To sum up, then, Australian poets were struck with the diversity of American poetry — its potential for inner exploration, its emphasis on sense perception, its subjectivity, its attempt to incorporate the physical world into its idiom and rhythm, its striking regionalism, its ex-perimentalism, its development of modes for uniting public and private feeling, as well as the American poet’s sense of poetry as a vocation, an ongoing process, the daily business of getting her/his life ‘right’. The encounter with American poetry provided a different perspective from which to view the culture and literary tradition of Australia; it was an opportunity for lateral growth.

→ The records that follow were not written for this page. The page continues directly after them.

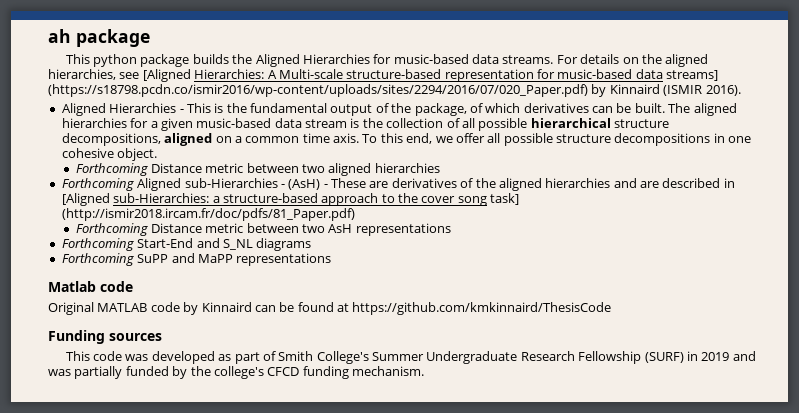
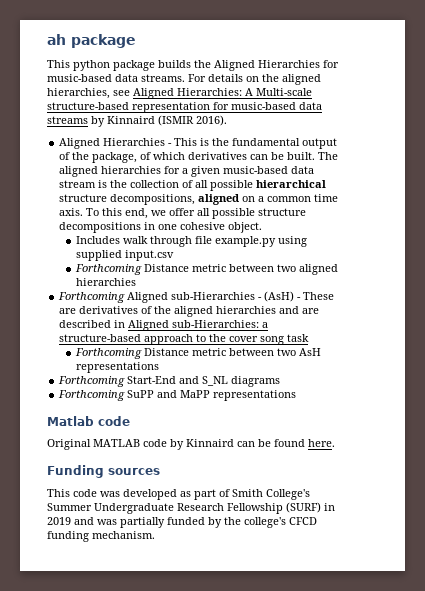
- For details on the aligned hierarchies, see [Aligned Hierarchies: A Multi-scale structure-based representation for music-based data streams] (https://s18798.pcdn.co/ismir2016/wp-content/uploads/sites/2294/2016/07/020_Paper.pdf) by Kinnaird (ISMIR 2016).
+ For details on the aligned hierarchies, see Aligned Hierarchies: A Multi-scale structure-based representation for music-based data streams by Kinnaird (ISMIR 2016).
+ Includes walk through file example.py using supplied input.csv
- Forthcoming Aligned sub-Hierarchies - (AsH) - These are derivatives of the aligned hierarchies and are described in [Aligned sub-Hierarchies: a structure-based approach to the cover song task] (http://ismir2018.ircam.fr/doc/pdfs/81_Paper.pdf)
+ Forthcoming Aligned sub-Hierarchies - (AsH) - These are derivatives of the aligned hierarchies and are described in Aligned sub-Hierarchies: a structure-based approach to the cover song task
- Original MATLAB code by Kinnaird can be found at https://github.com/kmkinnaird/ThesisCode
+ Original MATLAB code by Kinnaird can be found here.

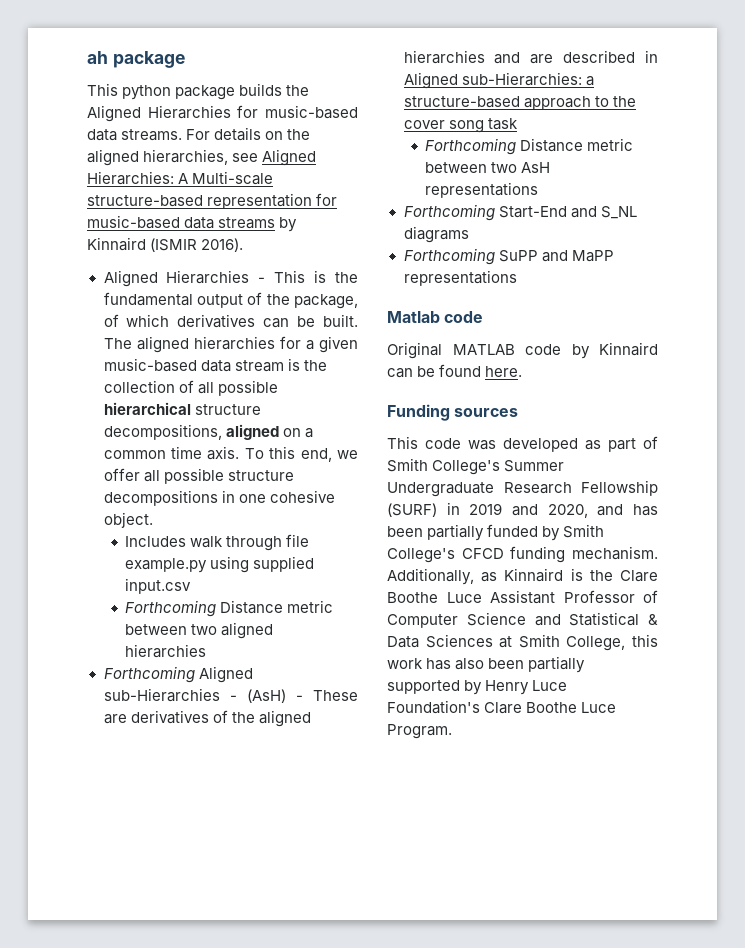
- This code was developed as part of Smith College's Summer Undergraduate Research Fellowship (SURF) in 2019 and was partially funded by the college's CFCD funding mechanism.
+ This code was developed as part of Smith College's Summer Undergraduate Research Fellowship (SURF) in 2019 and 2020, and has been partially funded by Smith College's CFCD funding mechanism.
+ Additionally, as Kinnaird is the Clare Boothe Luce Assistant Professor of Computer Science and Statistical & Data Sciences at Smith College, this work has also been partially supported by Henry Luce Foundation's Clare Boothe Luce Program.

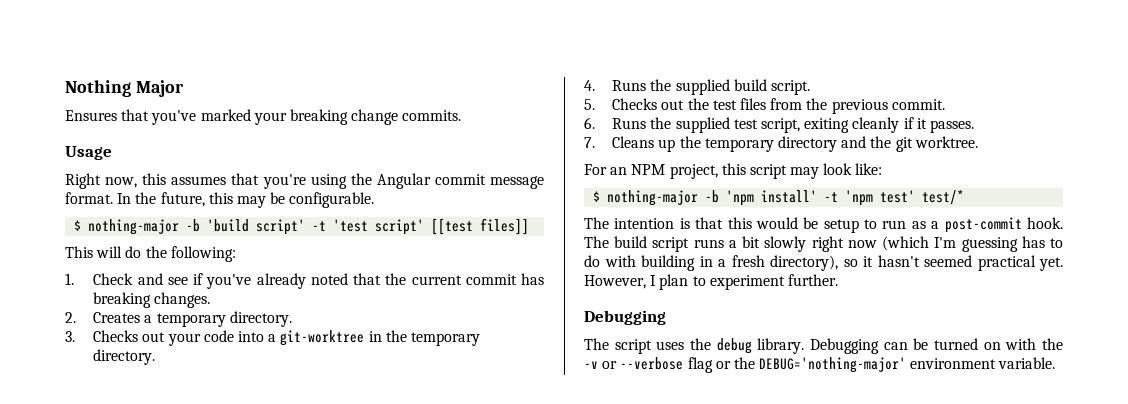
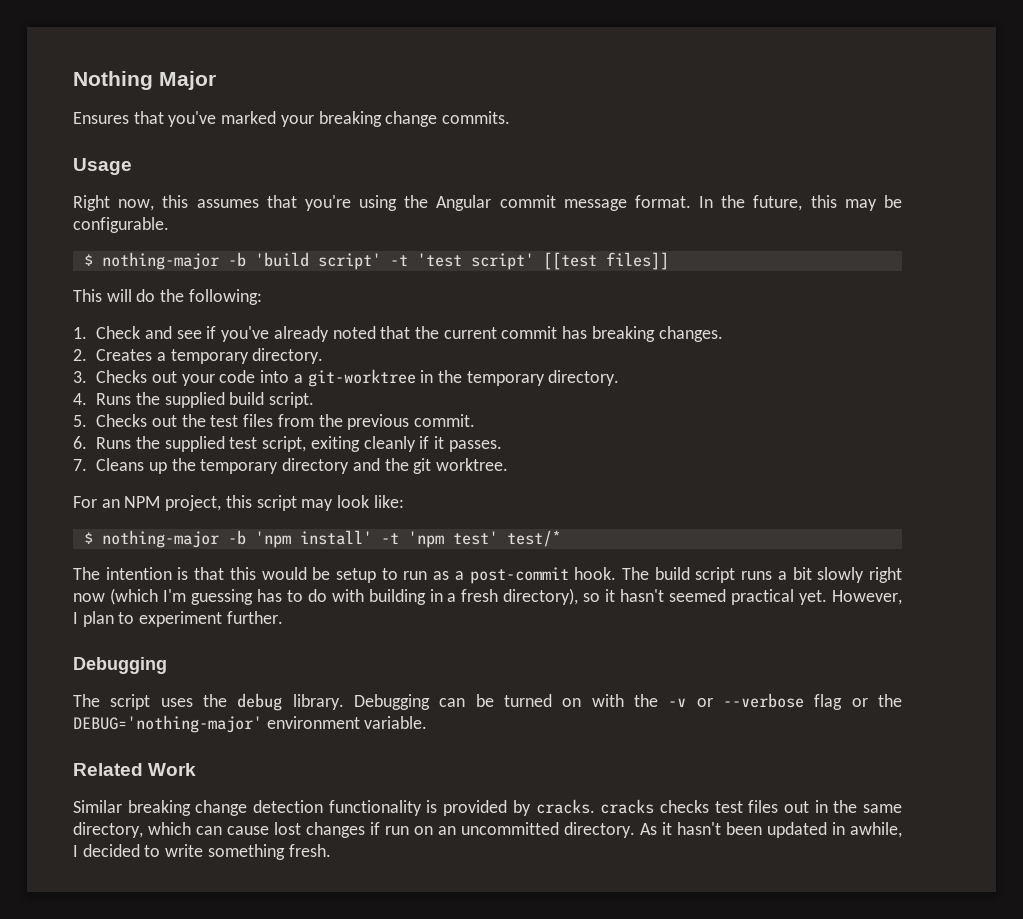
+ Related Work
+ Similar breaking change detection functionality is provided by cracks. cracks checks test files out in the same directory, which can cause lost changes if run on an uncommitted directory. As it hasn't been updated in awhile, I decided to write something fresh.

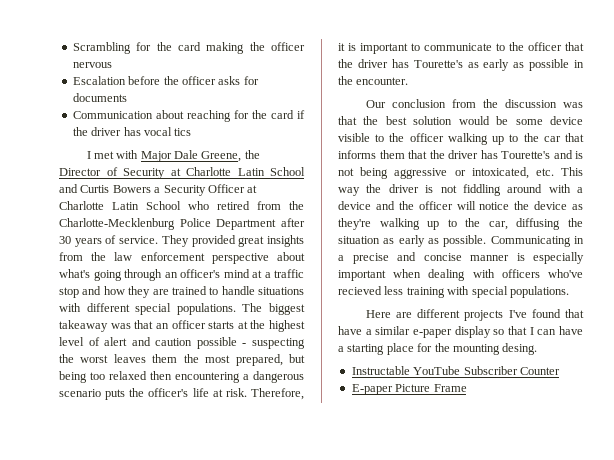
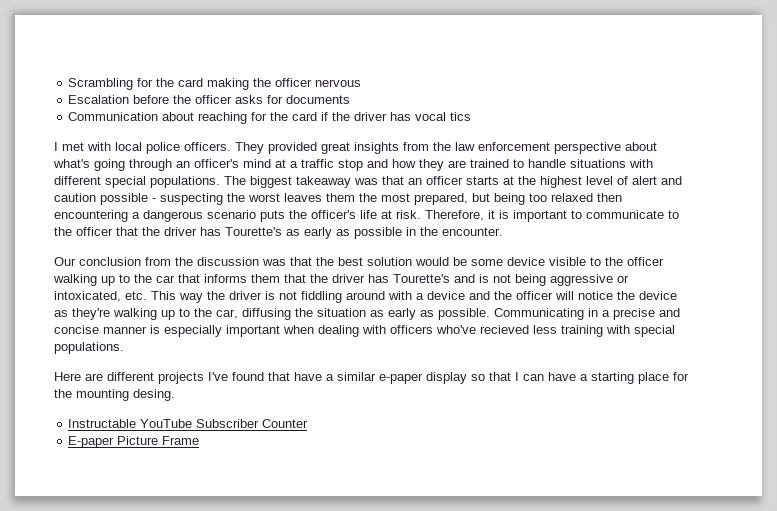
- I met with Major Dale Greene, the Director of Security at Charlotte Latin School and Curtis Bowers a Security Officer at Charlotte Latin School who retired from the Charlotte-Mecklenburg Police Department after 30 years of service.
+ I met with local police officers.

From remarks made by Australian poets at the conference — both in the papers and the discussion sessions — it could be inferred that one would only have to invert the qualities admired (or remarked) in American poetry to gain a sense of some of the dissatisfactions with Australian poetry in the past; that is, instead of a poetry of sense perception located in the particular personal experience of the poet, a poetry of statement, discourse and abstraction; instead of a poetry concerned with the inner experience and exploration of the poet as vulnerable man, the ironic detachment of laconic man who, even when he does write about himself, writes ‘as though he were a stranger who had only recently been introduced’; instead of poetry which investigates social issues in an urban context, a poetry which fails to deal with contemporary urban experience; instead of exoticism, conservatism; instead of experimentation, an unwillingness to experiment. And indeed these characteristics have been discussed in other contexts (Vincent Buckley’s Essays in Poetry: Mainly Australian; Alexander Craig’s Introduction to Twelve Poets 1950-1970; James McAuley’s A Map of Australian Verse; Andrew Taylor (Meanjin, December 1972)).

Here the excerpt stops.